The Roman Numerals kata

I recently read Sandi Metz’s Make Everything the Same post and her words really resonated with me. I too had recently completed the Roman Numerals kata in Elixir and, while I was happy with my solution, I was struck by how different it was from most others.

Special cases in disguise

Most solutions I explored had some flavor of this kind of configuration:

@numerals [
    [1000, "M"],
    [ 900, "CM"],
    [ 500, "D"],
    [ 400, "CD"],
    [ 100, "C"],
    [  90, "XC"],
    [  50, "L"],
    [  40, "XL"],
    [  10, "X"],
    [   9, "IX"],
    [   5, "V"],
    [   4, "IV"],
    [   1, "I"]
  ]

There are two things that bother me about this: the configuration contains duplication and it makes assumptions about the implementation that uses it.

The implementations that make use of this kind of configuration were indeed short (it really only take three more lines of code) and fast, but I found them to be opaque. When approaching the Roman Numerals kata, I tried to write a program in the way my brain processes the conversion instead of a clever mathematical solution. As Sandi says, code is read more than it’s written—so I prefer a solutions that are easily understandable.

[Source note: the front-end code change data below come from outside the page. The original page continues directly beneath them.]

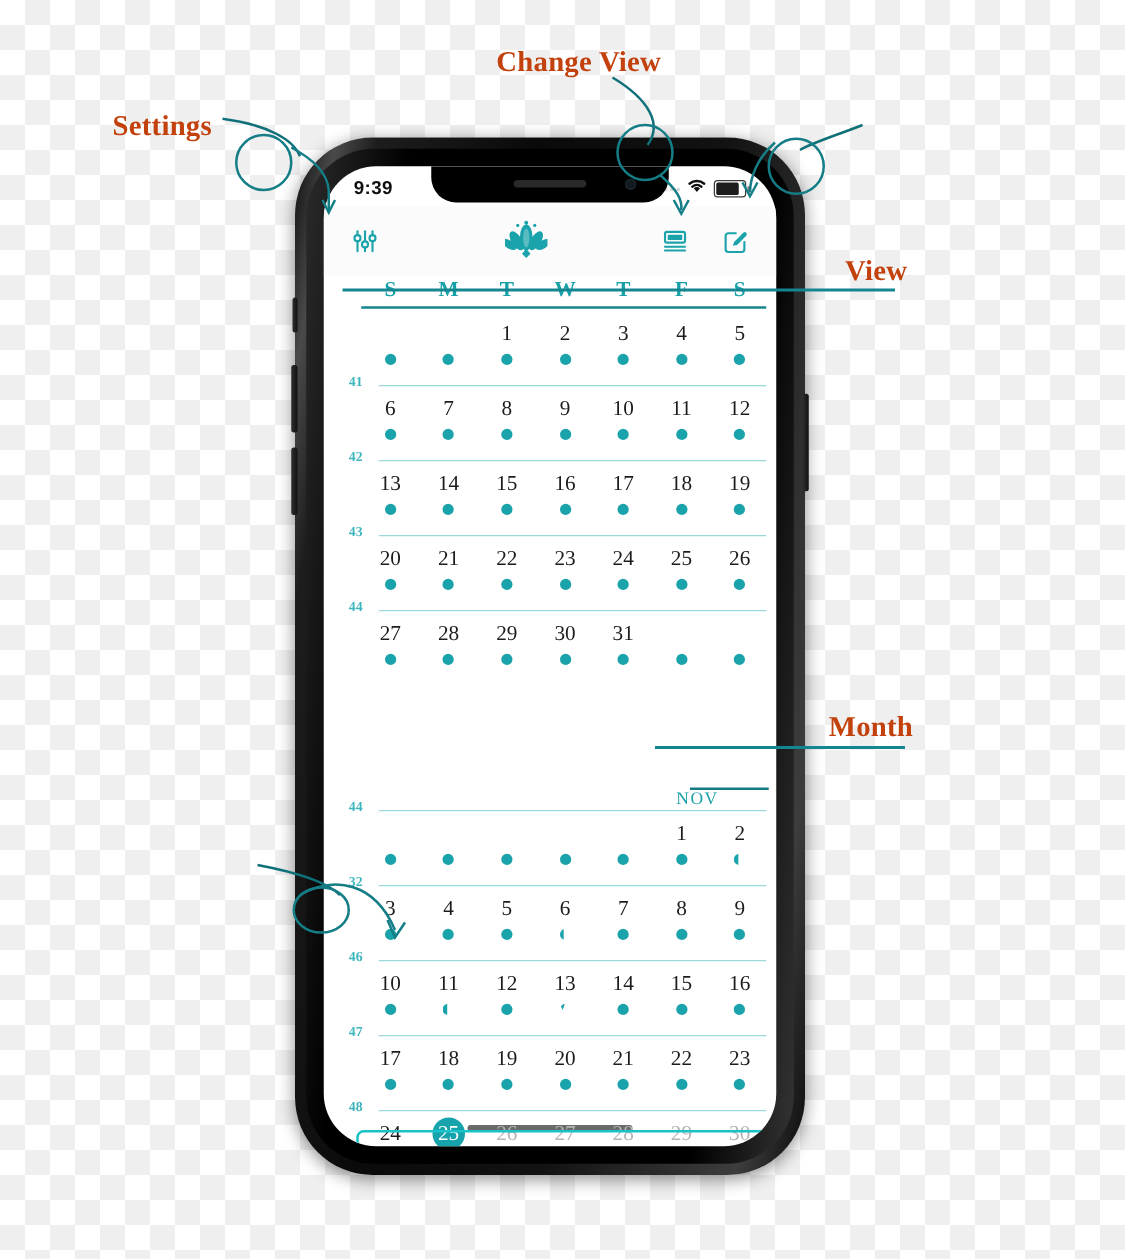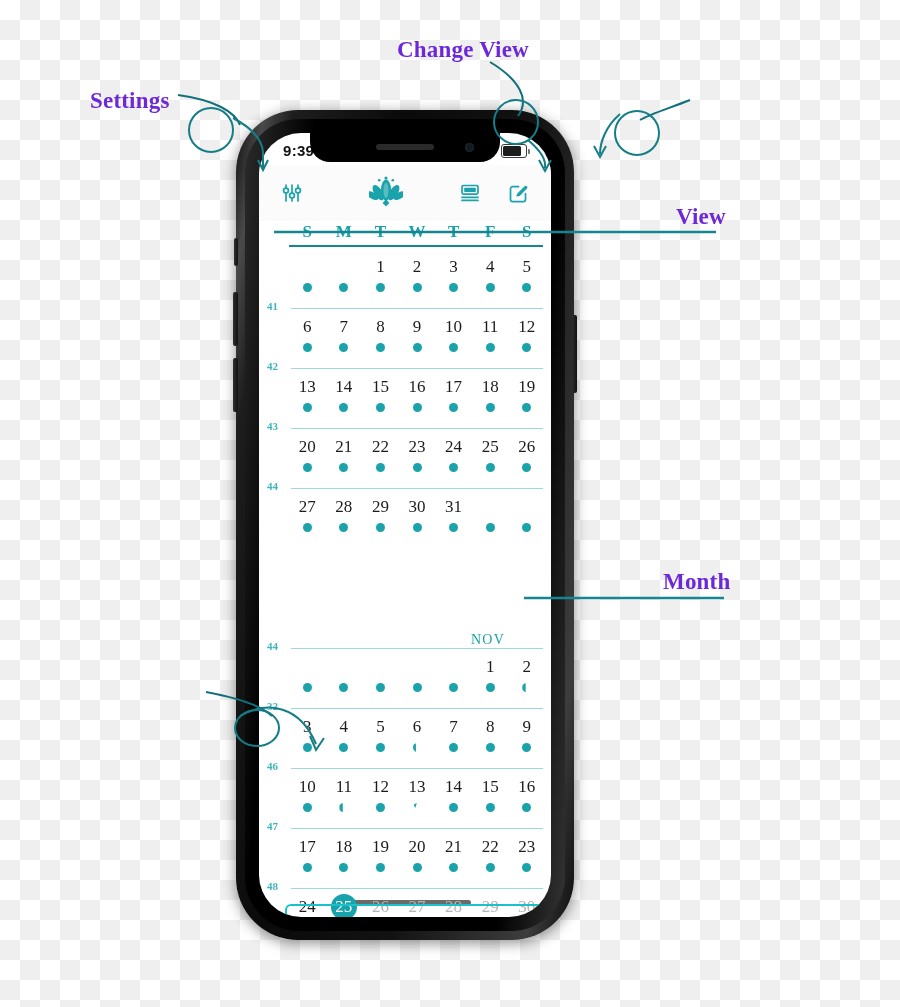--- a/index.html
+++ b/index.html
@@ -17,7 +17,7 @@
   
   .anno-layer{position:absolute;inset:0;z-index:40;pointer-events:none;}
   .anno-label{
-    position:absolute;color:#6d28d9;font-family:"Liberation Serif",serif;
+    position:absolute;color:#c2410c;font-family:"Liberation Serif",serif;
     font-weight:bold;font-size:23px;letter-spacing:.2px;white-space:nowrap;
   }
   .anno-svg{position:absolute;inset:0;width:900px;height:1007px;}

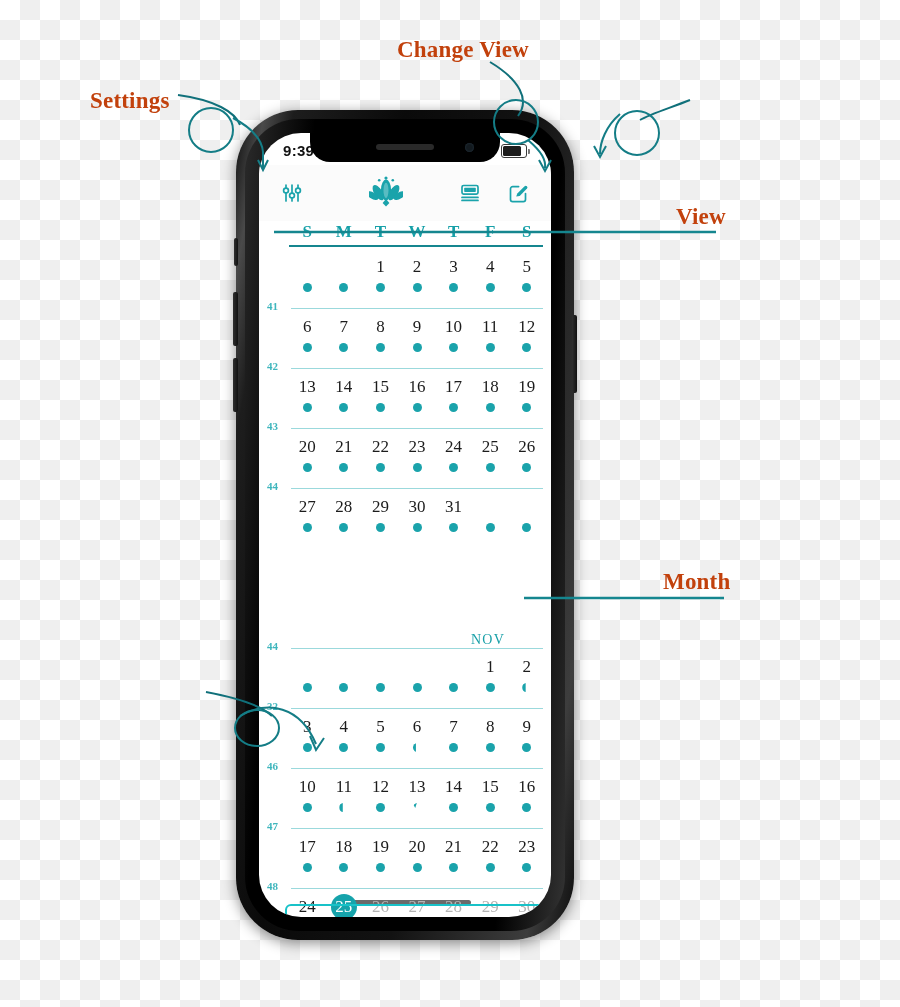--- a/index.html
+++ b/index.html
@@ -24,7 +24,7 @@
 
   
   .phone{
-    position:absolute;left:236px;top:110px;width:338px;height:830px;
+    position:absolute;left:236px;top:110px;width:408px;height:830px;
     border-radius:62px;
     background:linear-gradient(100deg,#0b0b0b 0%,#4a4a4a 6%,#1d1d1d 12%,#0a0a0a 35%,#121212 62%,#3d3d3d 90%,#0c0c0c 100%);
     box-shadow:0 3px 14px rgba(0,0,0,.45);

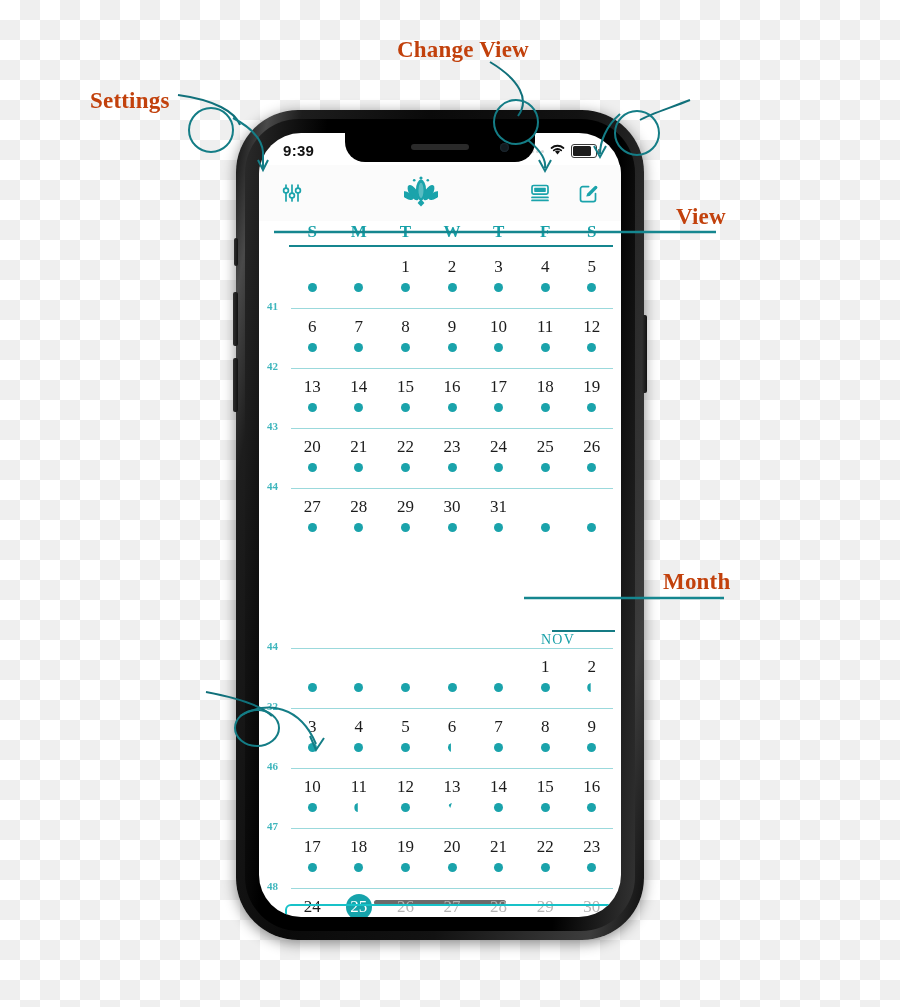--- a/index.html
+++ b/index.html
@@ -124,7 +124,7 @@
   }
   .dot.none{width:9px;height:9px;margin-top:3px;}
 
-  .wsep{position:relative;height:1px;}
+  .wsep{position:relative;height:1px;margin-left:12px;}
   .wsep .line{position:absolute;left:26px;right:2px;top:0;height:1px;background:#9bd9dc;}
   .wsep .wn{
     position:absolute;left:2px;top:-8px;font-family:"Liberation Serif",serif;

To me, the only real needed configuration is this:

@numerals [
    [1000, "M"],
    [ 500, "D"],
    [ 100, "C"],
    [  50, "L"],
    [  10, "X"],
    [   5, "V"],
    [   1, "I"]
  ]

The four and nine cases are just special combinations of these base symbols. I’d argue that the first example contains special cases—they’re just in disguise.

Make everything the same, functionally

The next step for me was to abstract the application of these symbols for any given digit in a decimal number. A digit in a decimal number represents two things: a numeral and a magnitude (a 3 in the ones’ place is different than a 3 in the hundreds’ place). In Roman numeral notation the symbol changes at different magnitudes, but the pattern is always the same. This pattern is what I chose to abstract.

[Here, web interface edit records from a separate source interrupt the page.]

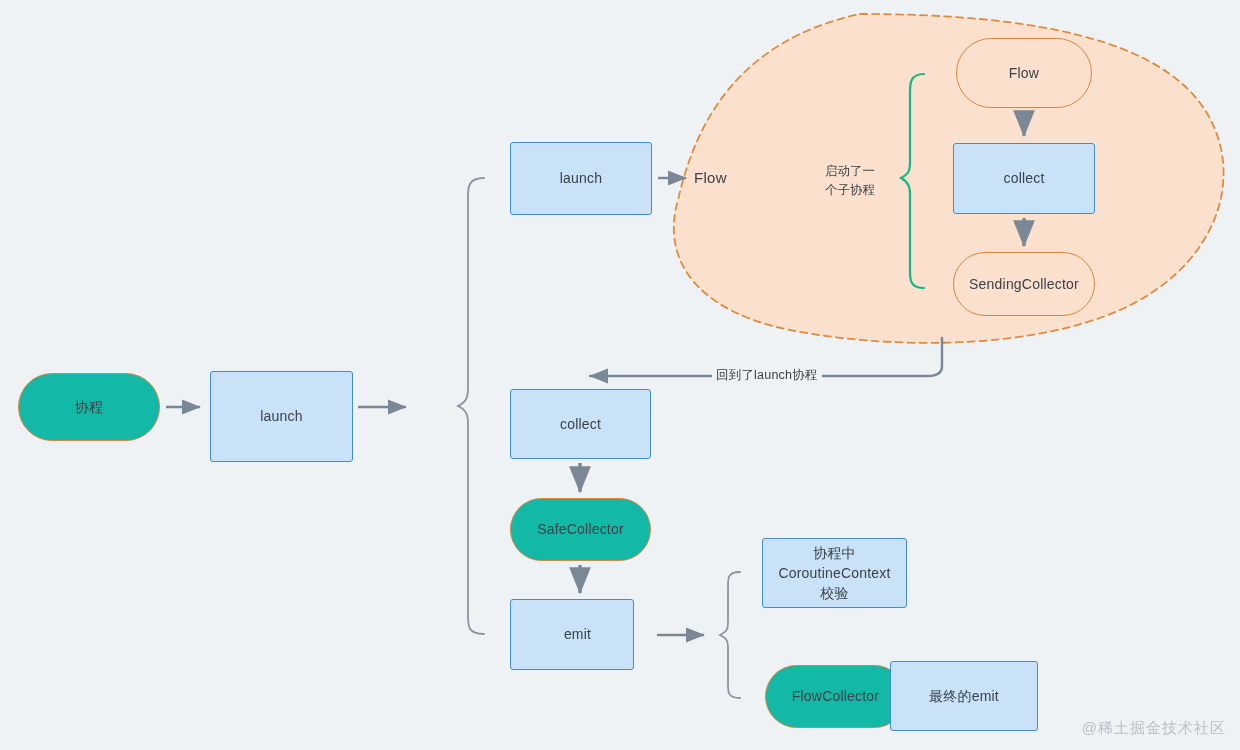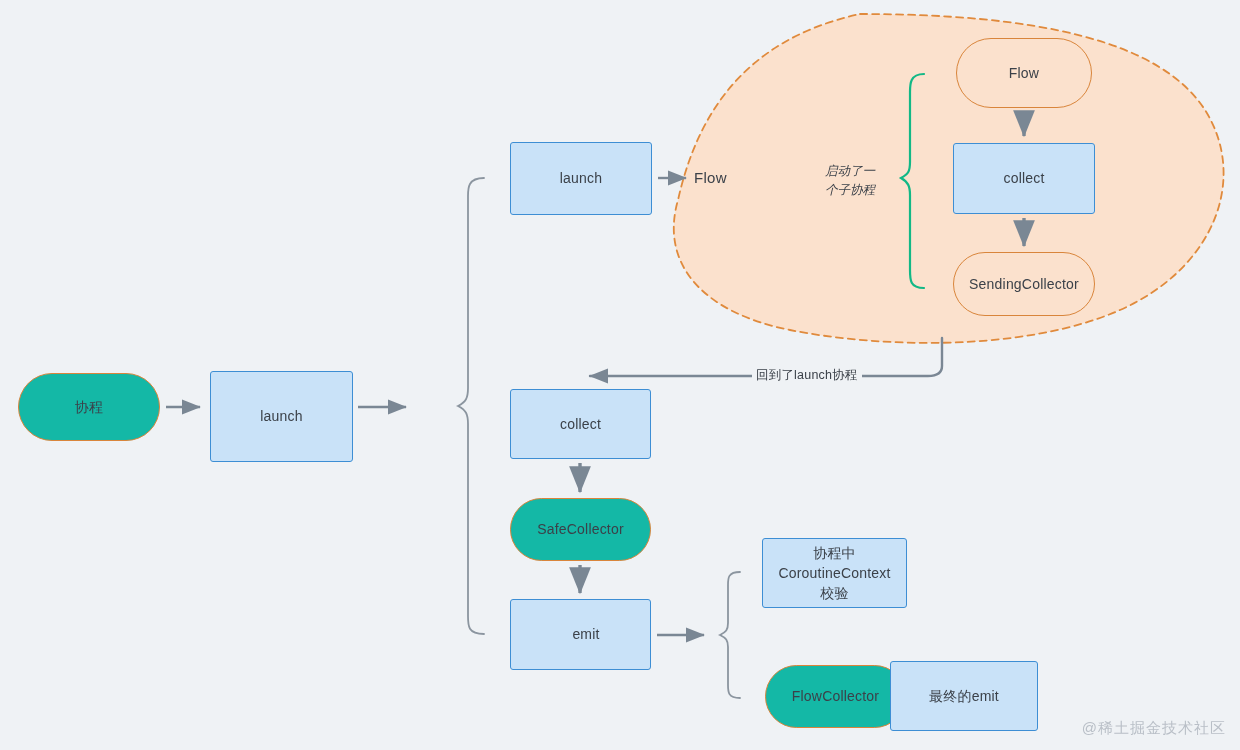--- a/index.html
+++ b/index.html
@@ -75,7 +75,6 @@
     line-height: 1.5;
     text-align: left;
     white-space: pre-line;
-    font-style: italic;
   }
   .watermark {
     position: absolute;

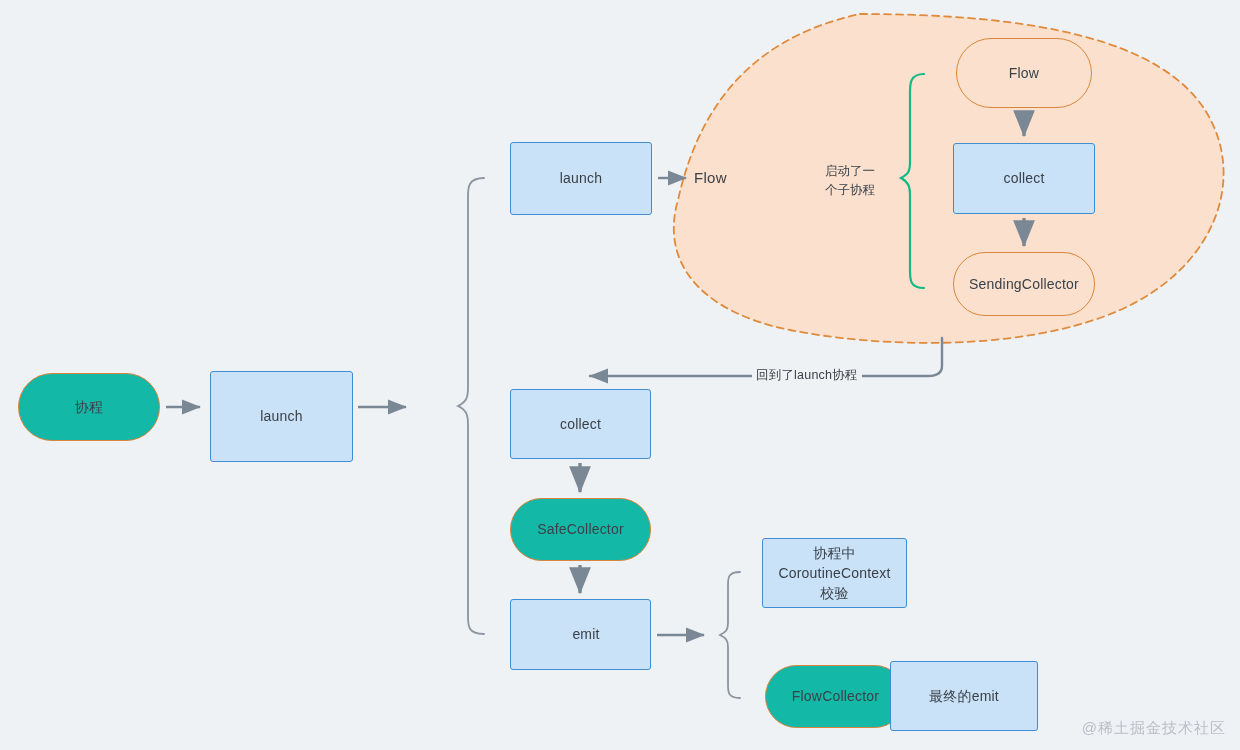--- a/index.html
+++ b/index.html
@@ -66,7 +66,6 @@
     white-space: nowrap;
     background: #eff2f5;
     padding: 0 4px;
-    margin-left: 40px;
   }
   .brace-label {
     position: absolute;

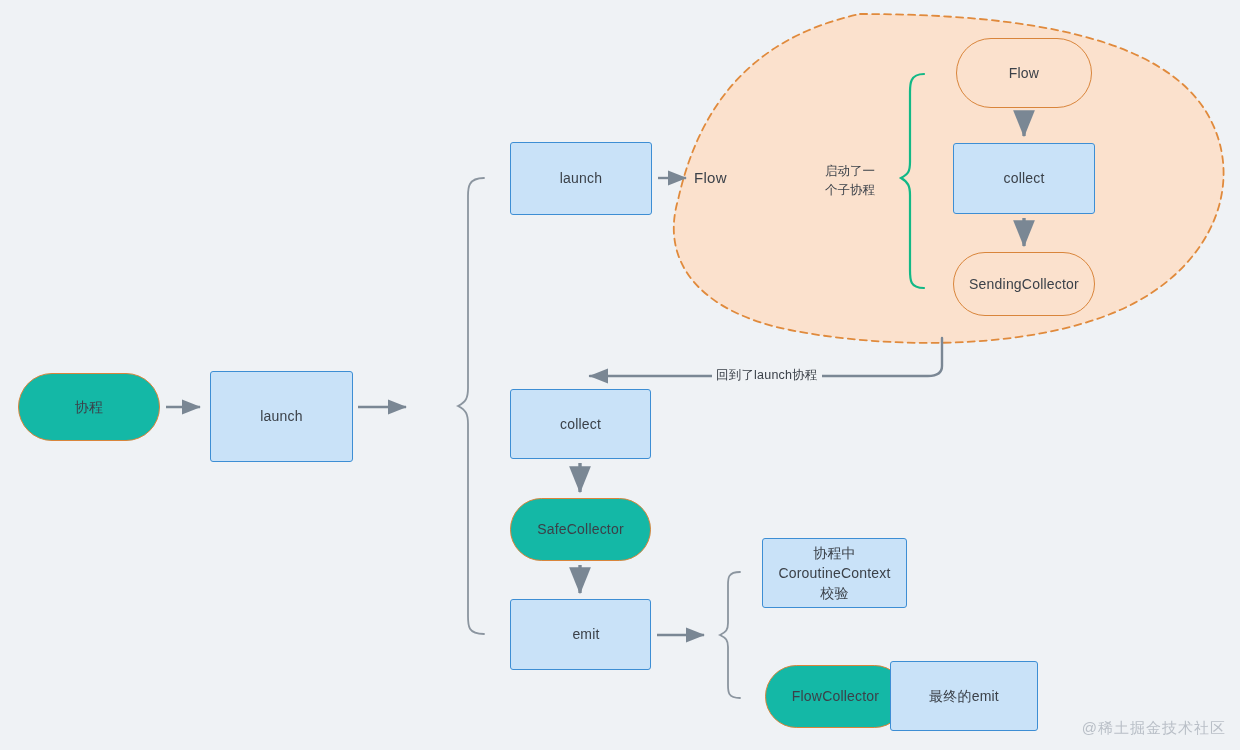--- a/index.html
+++ b/index.html
@@ -191,7 +191,7 @@
     <span>SafeCollector</span>
   </div>
 
-  <div class="node rect" style="left:510px; top:599px; width:141px; height:71px;padding-left:11px;">
+  <div class="node rect" style="left:510px; top:599px; width:124px; height:71px;padding-left:11px;">
     <span>emit</span>
   </div>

def template(digit, one, five, ten) do
  case digit do
  1 -> one
  2 -> one  <> one
  3 -> one  <> one <> one
  4 -> one  <> five
  5 -> five
  6 -> five <> one
  7 -> five <> one <> one
  8 -> five <> one <> one <> one
  9 -> one  <> ten
  _ -> ""
end

Give the template a digit and the Roman symbols for that magnitude, and it gives you the Roman numeral representation of that digit.

The magnitude here is simply the position of the Arabic numeral you’re currently processing:

def magnitude(decimal_place) do
  :math.pow(10, decimal_place) |> round
end

And then that magnitude maps nicely onto our configuration to reveal the Roman symbols the template is after.

template(digit, @numerals[1 * magnitude],
                @numerals[5 * magnitude],
                @numerals[10 * magnitude])

Now yes, the template function contains the verboten case statement, but its intention here is not to branch off to other behaviors in the code. It’s simply formatting the supplied numerals. To me at least, this feels different.

My most recent version is this solution and I’m mostly happy with it. Though I’m already tempted to revisit this kata. It’d be interesting to refactor away the case statement altogether, which might teach me a new thing or two about Elixir in the process. I suppose that’s the point!